Data-dependent Initializations of Convolutional Neural Networks Philipp Krähenbühl, Carl Doersch, Jeff Donahue, Trevor Darrell. In ICLR 2016. Carl Doersch, a fellow CMU PhD, is going to DeepMind, so there goes another point for DeepMind.

Backprop Tricks
Injecting noise into the gradient seems to work. And this reminds me of the common grad student dilemma where you fix a bug in your gradient calculation, and your learning algorithm does worse. You see, when you were computing the derivative on the white board, you probably made a silly mistake like messing up a coefficient that balances two terms or forgetting an additive / multiplicative term somewhere. However, with a high probability, your “buggy gradient” was actually correlated with the true “gradient”. And in many scenarios, a quantity correlated with the true gradient is better than the true gradient. It is a certain form of regularization that hasn’t been adequately addressed in the research community. What kinds of “buggy gradients” are actually good for learning? And is there a space of “buggy gradients” that are cheaper to compute than “true gradients”? These “FastGrad” methods could speed up training deep networks, at least for the first several epochs.

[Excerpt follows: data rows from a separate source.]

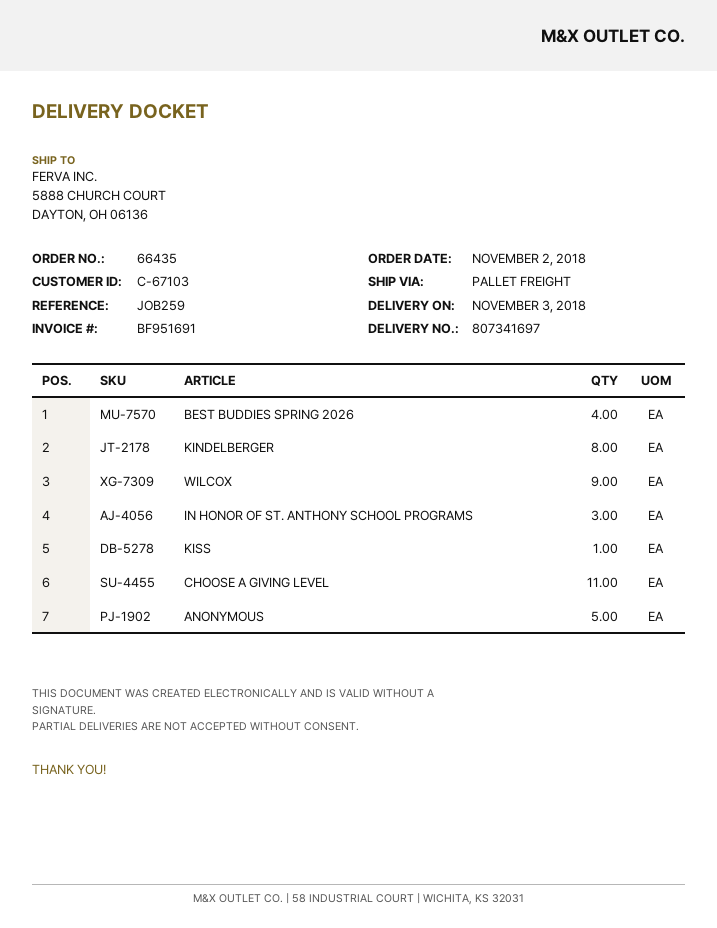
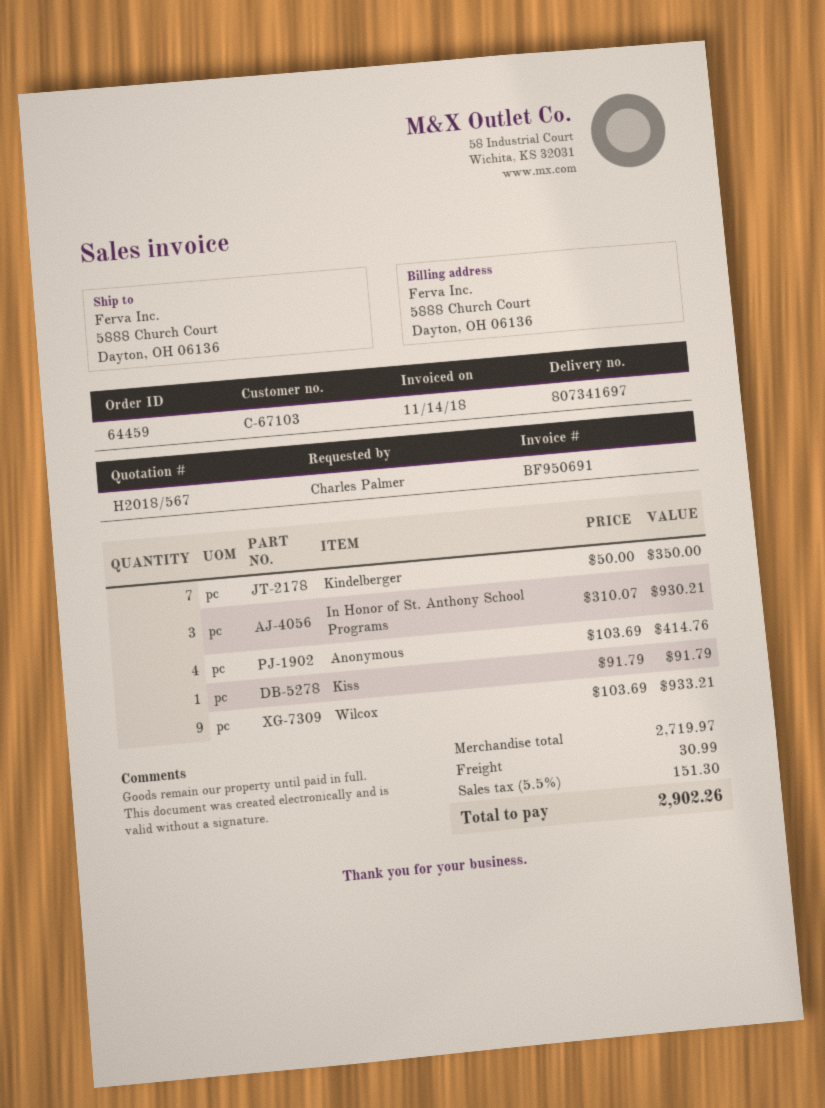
order number: 66435 -> 64459
invoice number: BF951691 -> BF950691
BEST BUDDIES SPRING 2026: 4 -> none
KINDELBERGER: 8 -> 7
CHOOSE A GIVING LEVEL: 11 -> none
ANONYMOUS: 5 -> 4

Maybe by ICLR 2017 somebody will decide to pursue this research track.

Adding Gradient Noise Improves Learning for Very Deep Networks. Arvind Neelakantan, Luke Vilnis, Quoc V. Le, Ilya Sutskever, Lukasz Kaiser, Karol Kurach, James Martens. In ICLR 2016.

Robust Convolutional Neural Networks under Adversarial Noise Jonghoon Jin, Aysegul Dundar, Eugenio Culurciello. In ICLR 2016.

Attention: Focusing Computations
Attention-based methods are all about treating different "interesting" areas with more care than the "boring" areas. Not all pixels are equal, and people are able to quickly focus on the interesting bits of a static picture. ICLR 2016's most interesting "attention" paper was the Dynamic Capacity Networks paper from Aaron Courville's group at the University of Montreal. Hugo Larochelle, another key researcher with strong ties to the Deep Learning mafia, is now a Research Scientist at Twitter.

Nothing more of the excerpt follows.